Physionomie -écologie

Cet habitat se développe généralement sur les sables et limons du lit majeur des grands et moyens cours d’eau soumis aux inondations hivernales, mais aussi de façon plus ponctuelle et fragmentaire en bordure des ruisseaux et rivières de moindre importance, ou parfois en queue d’étang. Il s’agit de milieux herbacés dont la dynamique est bloquée au stade prairial par l’action humaine et qui, lorsque les conditions stationnelles et le mode de gestion (fauche annuelle) sont optimums, se présentent sous la forme de prairies denses et hautes à grande diversité floristique, et dont la floraison débute de mars (fin des inondations) avec la Fritillaire pintade et s’étend jusqu’à juin (période traditionnelle de fauche). La variabilité de ces prairies est très importante et dépend principalement de 2 facteurs :

La présence d’inondations hivernales est indispensable car elles apportent une couche de limons qui enrichit le sol et favorise le développement d’une flore spécialisée à dominante d’hémicryptophytes, gourmande en éléments nutritifs et adaptée à l’immersion prolongée. En cas d’absence d’inondations, ou si leur durée est courte, on observe une modification de la structure des prairies, qui évoluent vers la prairie méso-hygrophile à mésophile, nettement moins productive en biomasse végétale.

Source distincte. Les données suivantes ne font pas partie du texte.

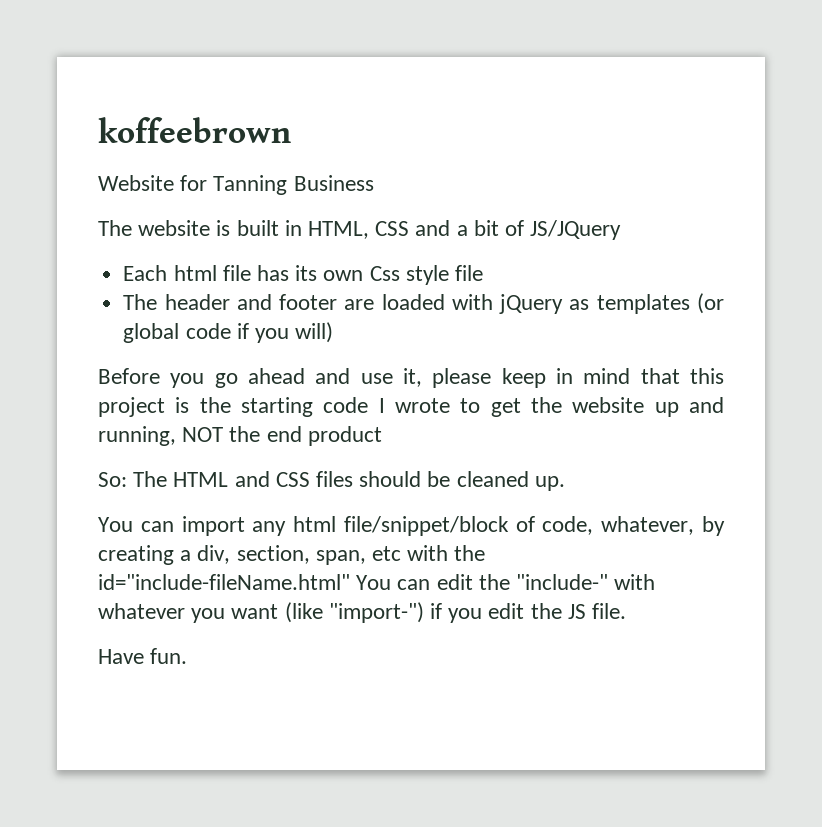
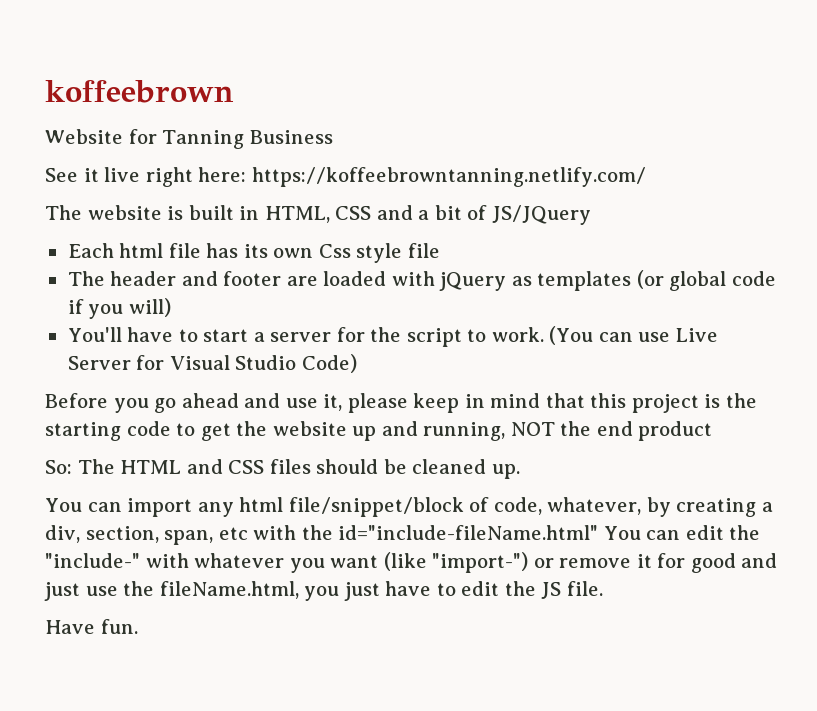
(374, 183) none -> [45,167,646,187] // See it live right here: https://koffeebrowntanning.netlify.com/
(334, 332) none -> [67,326,719,347] [67,354,357,373] // You'll have to start a server for the script to work. (You can use Live Server for Visual Studio Code)
[378,398,450,413] I wrote -> (171, 428) none
[430,603,483,623] if you -> [533,553,778,573] [44,581,456,601] or remove it for good and just use the fileName.html, you just have to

Le mode de gestion des prairies humides influe directement sur la physionomie de l’habitat :

– lorsqu’elles sont fauchées, on observe un cortège appartenant au BROMION RACEMOSI, avec différents faciès : prairies à Séneçon aquatique Senecio aquaticus et Fritillaire pintade Fritillaria meleagris sur alluvions calcaires (fleuve Charente et ses affluents), prairies à Jonc diffus Juncus effusus sur sols eutrophisés par les intrants agricoles, prairies à Jonc noueux Juncus subnodulosus sur sols paratourbeux et prairies à Scirpe des bois Scirpus sylvaticus sur alluvions et sables acides issus du massif central (bordure nord-est de la Charente et sud-est de la Vienne) et du massif armoricain (nord des Deux-Sèvres). En cas d’abandon des fauches annuelles, on observe des prairies de transition à Populage des marais Caltha palustris et Oseille crépue Rumex crispus, qui évolue rapidement vers la mégaphorbiaie eutrophe puis vers la forêt alluviale.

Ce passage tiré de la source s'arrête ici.